In 1937 Hunters Hill Farm, at the edge of the housing estate, would have stood isolated among its fields at the end of Sparrow Lane. The housing estate of course dates from the 70s. There would have been no commercial forestry on Belman Bank although the area below Highcliff Nab was named as Cliff Wood on the Ordnance Survey map and that above Hunter Hill Farm as Spring Wood, pockets of oak woodland. Belmont Ironstone Mine had been abandoned four years earlier and dismantled soon after. The 70s decade saw the demolition of the fan house which stood proudly by the track in the felled area in the foreground.

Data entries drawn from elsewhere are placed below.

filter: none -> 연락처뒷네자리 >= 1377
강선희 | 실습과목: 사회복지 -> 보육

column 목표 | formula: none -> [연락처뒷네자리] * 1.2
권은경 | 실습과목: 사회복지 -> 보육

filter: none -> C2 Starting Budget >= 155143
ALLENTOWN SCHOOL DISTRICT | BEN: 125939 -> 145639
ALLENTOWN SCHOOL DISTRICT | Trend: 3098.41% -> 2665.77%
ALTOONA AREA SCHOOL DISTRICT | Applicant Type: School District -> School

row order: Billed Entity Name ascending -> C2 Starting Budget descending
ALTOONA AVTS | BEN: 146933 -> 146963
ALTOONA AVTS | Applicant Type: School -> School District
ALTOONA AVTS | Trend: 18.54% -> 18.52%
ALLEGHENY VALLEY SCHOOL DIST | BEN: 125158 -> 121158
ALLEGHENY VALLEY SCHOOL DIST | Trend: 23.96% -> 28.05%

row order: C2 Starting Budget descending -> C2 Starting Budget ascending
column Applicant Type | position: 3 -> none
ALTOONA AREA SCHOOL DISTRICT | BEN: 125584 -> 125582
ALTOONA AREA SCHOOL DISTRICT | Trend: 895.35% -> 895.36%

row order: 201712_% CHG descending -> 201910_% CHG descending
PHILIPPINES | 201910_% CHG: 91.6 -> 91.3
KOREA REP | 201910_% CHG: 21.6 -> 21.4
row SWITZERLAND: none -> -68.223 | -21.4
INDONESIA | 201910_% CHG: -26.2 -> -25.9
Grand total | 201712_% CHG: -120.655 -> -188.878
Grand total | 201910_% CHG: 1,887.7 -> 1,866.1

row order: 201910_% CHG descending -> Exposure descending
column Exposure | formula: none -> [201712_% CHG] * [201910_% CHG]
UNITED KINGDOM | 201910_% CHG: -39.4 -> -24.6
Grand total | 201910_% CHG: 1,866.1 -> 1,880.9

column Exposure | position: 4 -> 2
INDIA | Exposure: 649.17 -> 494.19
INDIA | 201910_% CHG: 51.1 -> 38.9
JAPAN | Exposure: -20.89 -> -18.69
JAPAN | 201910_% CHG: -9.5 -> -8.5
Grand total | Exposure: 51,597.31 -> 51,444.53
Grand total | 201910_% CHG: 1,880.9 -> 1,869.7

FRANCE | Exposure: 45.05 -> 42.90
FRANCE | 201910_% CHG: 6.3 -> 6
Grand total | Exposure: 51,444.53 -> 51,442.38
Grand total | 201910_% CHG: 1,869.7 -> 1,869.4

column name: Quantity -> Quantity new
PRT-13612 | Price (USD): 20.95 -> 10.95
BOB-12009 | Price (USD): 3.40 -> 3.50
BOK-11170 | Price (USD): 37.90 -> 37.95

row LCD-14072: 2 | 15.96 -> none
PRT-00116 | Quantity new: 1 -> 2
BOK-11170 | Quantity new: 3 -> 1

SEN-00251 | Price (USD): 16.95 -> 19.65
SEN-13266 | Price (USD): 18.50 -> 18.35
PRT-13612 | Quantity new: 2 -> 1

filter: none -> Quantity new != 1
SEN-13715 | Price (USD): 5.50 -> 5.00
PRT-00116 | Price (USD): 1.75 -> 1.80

On September 11th of that year, an Avro Anson K8778 aircraft with a crew of four was returning to its base at Thornaby from a mission off the east coast of Scotland. It is unimaginable that navigation consisted at this time of using the coast as a handrail and turning west at the mouth of the Tees. But south of Newcastle, the visibility gradually deteriorated with the Tees valley was engulfed in fog. Flying at a height of 750′ it is thought the pilot missed the Tees and mistook Guisborough for Greatham near Hartlepool. At about 10:45 the Guisborough townsfolk heard the plane overhead, then a sudden silence. All four crew were killed instantly:
- Pilot Officer Leonard William Lowden RAF, aged 21, of Fifeshire.
- Acting P/O Hugh Gordon McDonald RAF, aged 22, of Salisbury, Rhodesia.
- Acting P/O David Sorley Munro RAF, aged 19, of St.Andrews.
- AC1 Thomas Douglas RAF, aged 18, of Sunderland.
The crash site is in Spring Wood, above the abandoned Belmont Mine at around the 750′ contour. Apparently, a fragment of the fabric used in the fuselage was found as late as 2014 but any trace must be becoming buried by the undergrowth.